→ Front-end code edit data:

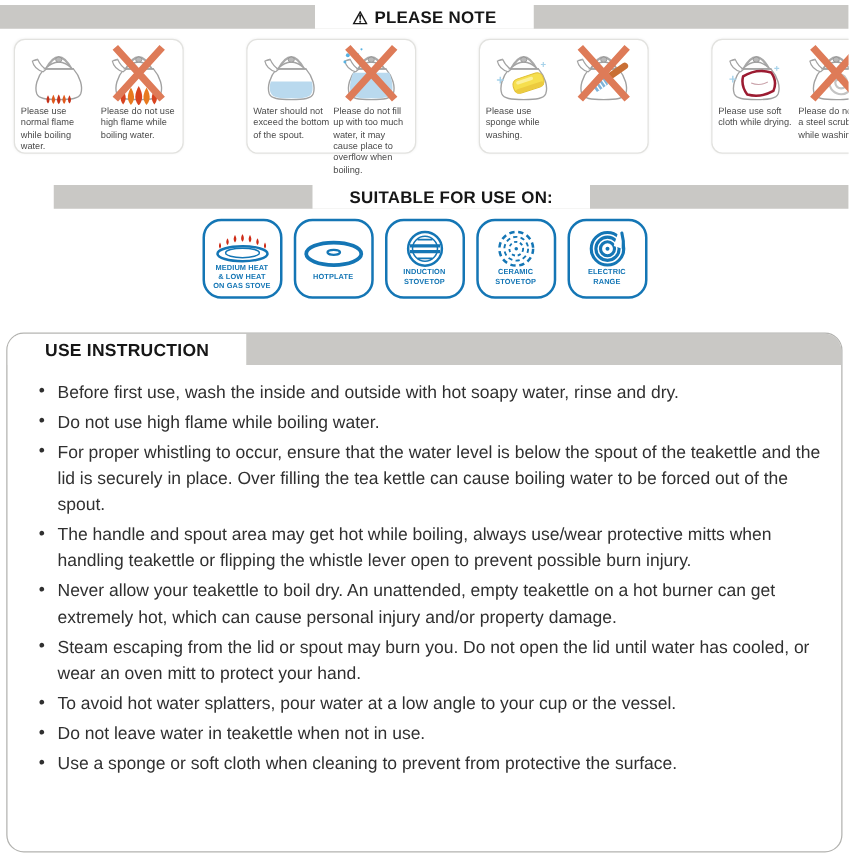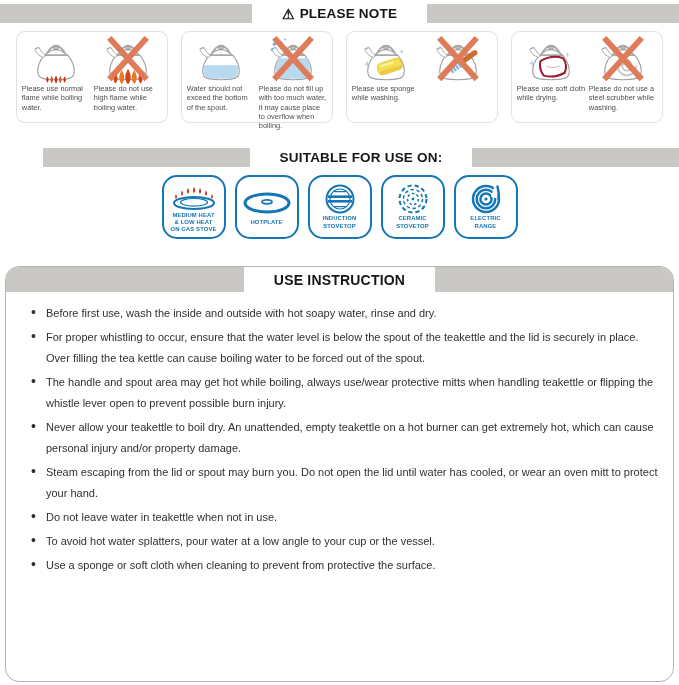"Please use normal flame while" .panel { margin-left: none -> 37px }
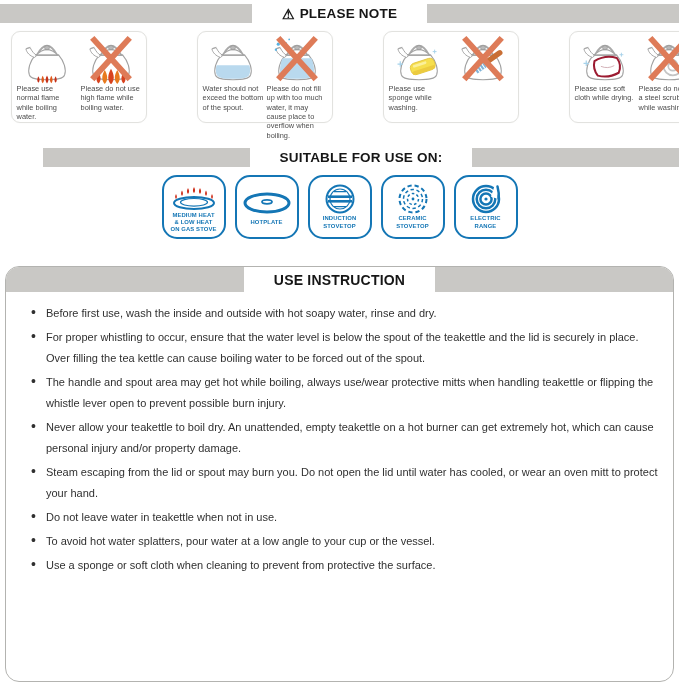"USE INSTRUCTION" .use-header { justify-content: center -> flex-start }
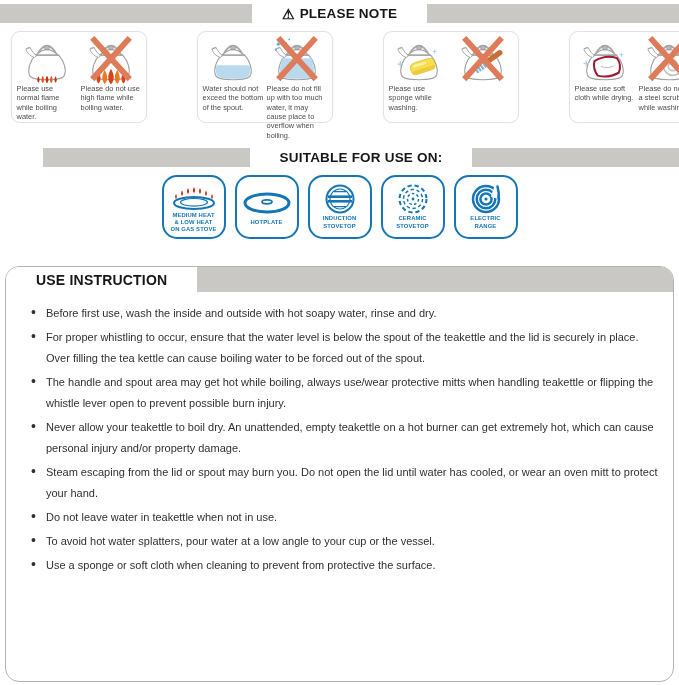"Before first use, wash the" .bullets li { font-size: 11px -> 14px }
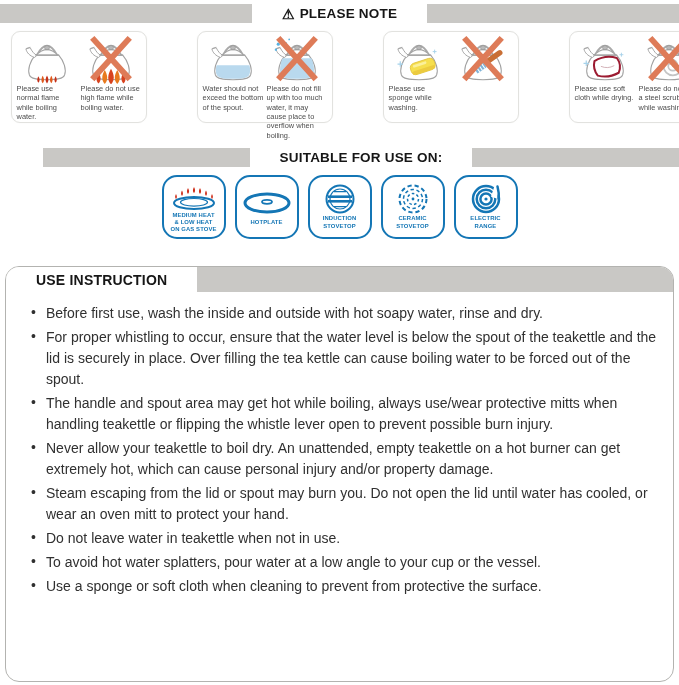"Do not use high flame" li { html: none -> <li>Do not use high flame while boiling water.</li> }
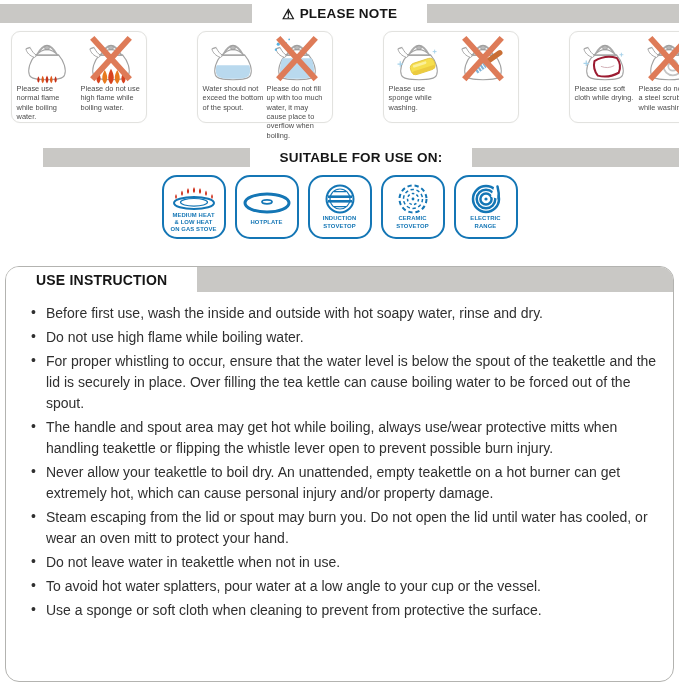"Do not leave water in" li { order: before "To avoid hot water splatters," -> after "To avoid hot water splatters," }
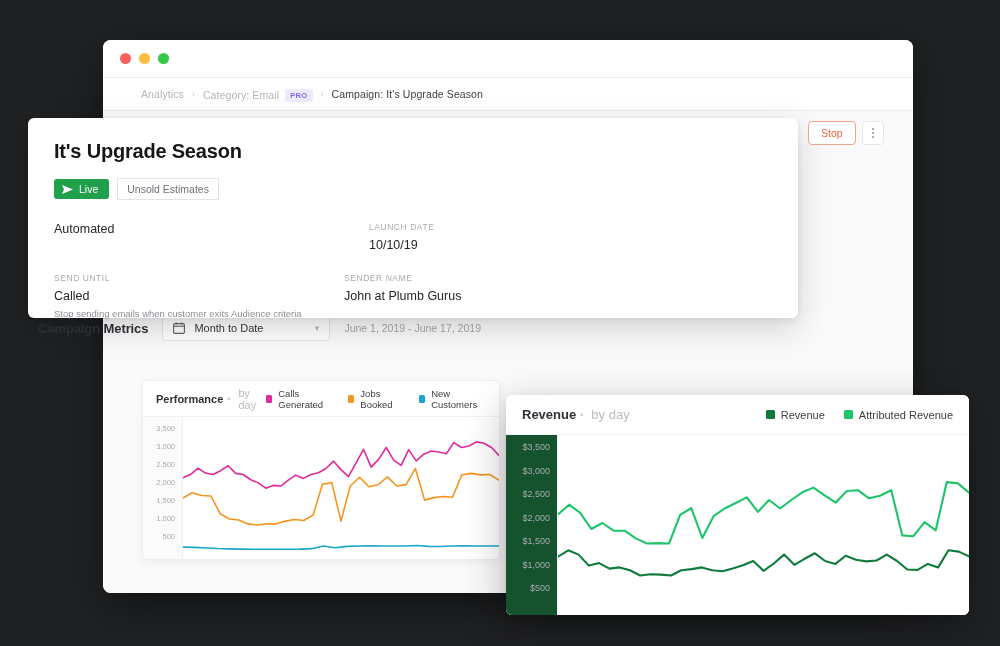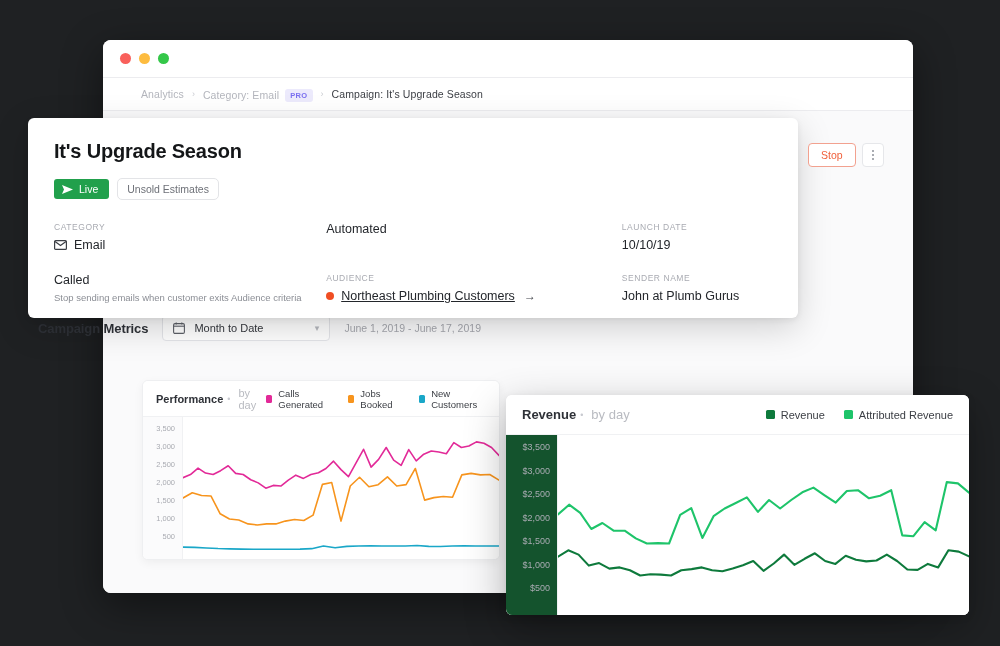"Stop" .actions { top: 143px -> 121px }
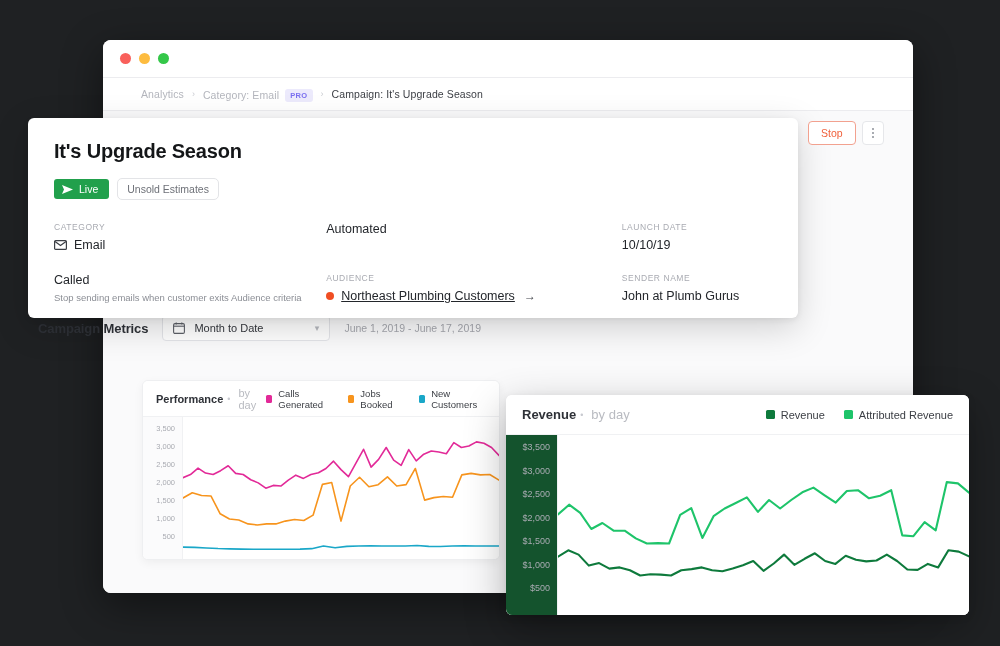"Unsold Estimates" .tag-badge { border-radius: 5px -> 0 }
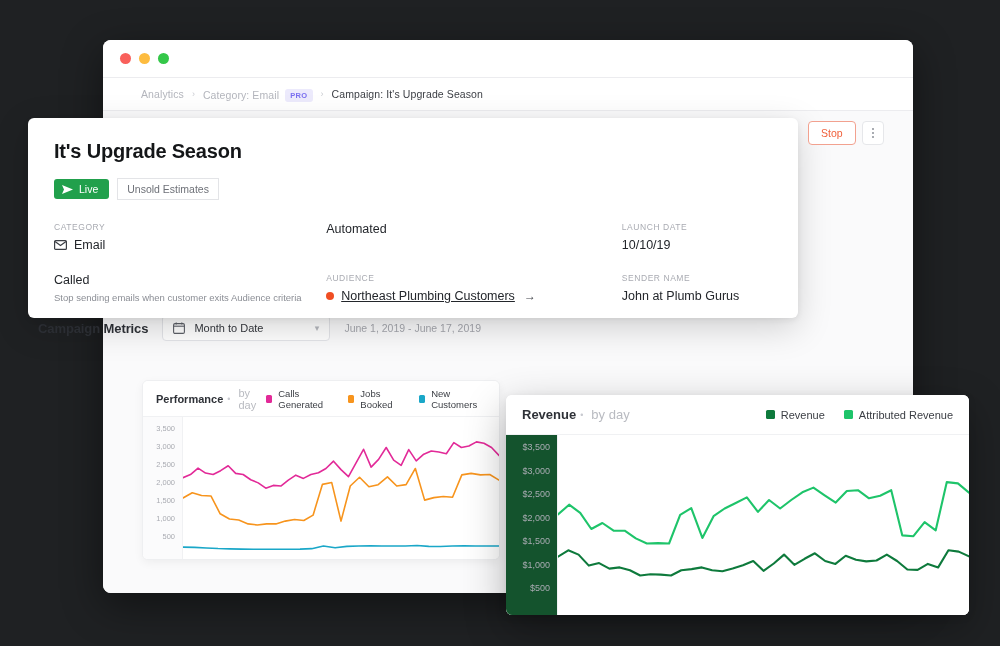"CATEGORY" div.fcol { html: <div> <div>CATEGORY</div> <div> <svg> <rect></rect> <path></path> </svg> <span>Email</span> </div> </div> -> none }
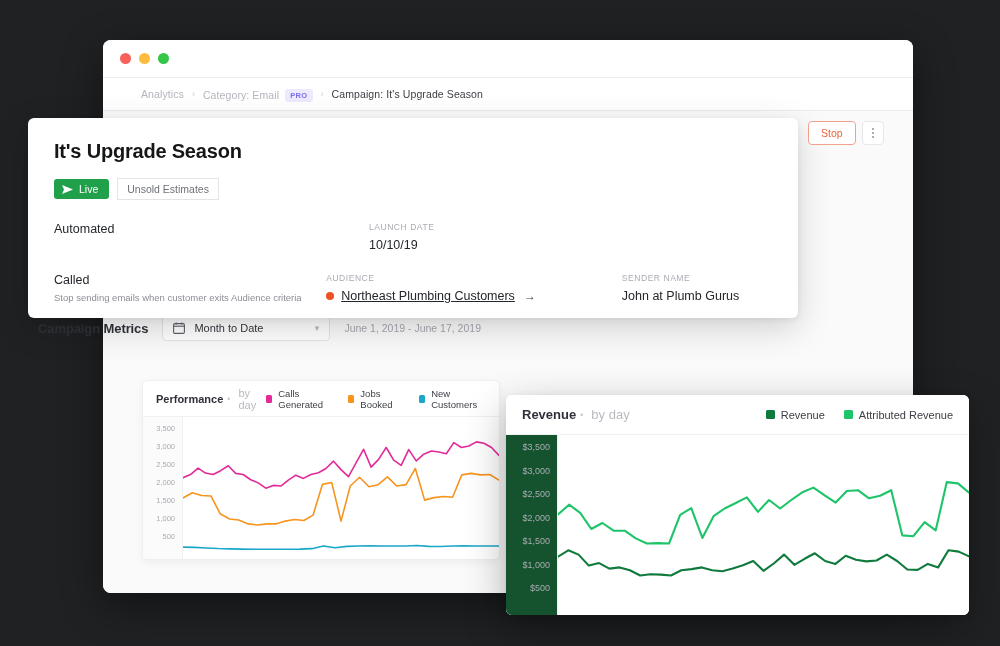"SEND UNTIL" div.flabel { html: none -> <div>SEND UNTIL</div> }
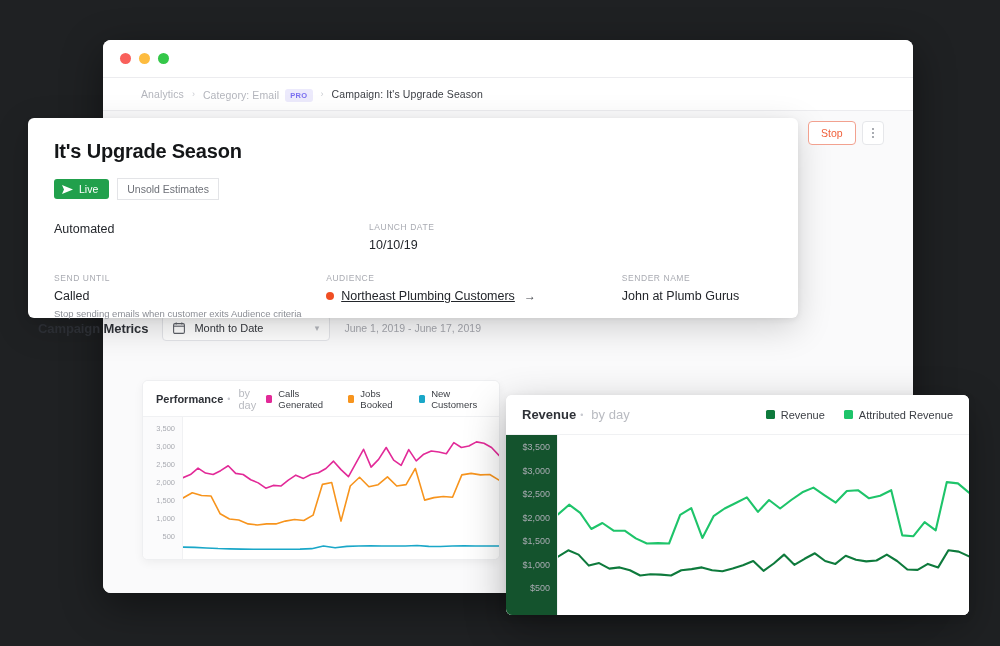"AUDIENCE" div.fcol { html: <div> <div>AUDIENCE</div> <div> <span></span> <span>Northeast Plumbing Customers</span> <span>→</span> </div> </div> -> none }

→ REQUIRED ACTION: Transcribe all of the records above exactly; no image should appear in what you write.

→ SOLVED EXERCISE:
"Please use normal flame while" .panel { margin-left: none -> 37px }
"USE INSTRUCTION" .use-header { justify-content: center -> flex-start }
"Before first use, wash the" .bullets li { font-size: 11px -> 14px }
"Do not use high flame" li { html: none -> <li>Do not use high flame while boiling water.</li> }
"Do not leave water in" li { order: before "To avoid hot water splatters," -> after "To avoid hot water splatters," }
"Stop" .actions { top: 143px -> 121px }
"Unsold Estimates" .tag-badge { border-radius: 5px -> 0 }
"CATEGORY" div.fcol { html: <div> <div>CATEGORY</div> <div> <svg> <rect></rect> <path></path> </svg> <span>Email</span> </div> </div> -> none }
"SEND UNTIL" div.flabel { html: none -> <div>SEND UNTIL</div> }
"AUDIENCE" div.fcol { html: <div> <div>AUDIENCE</div> <div> <span></span> <span>Northeast Plumbing Customers</span> <span>→</span> </div> </div> -> none }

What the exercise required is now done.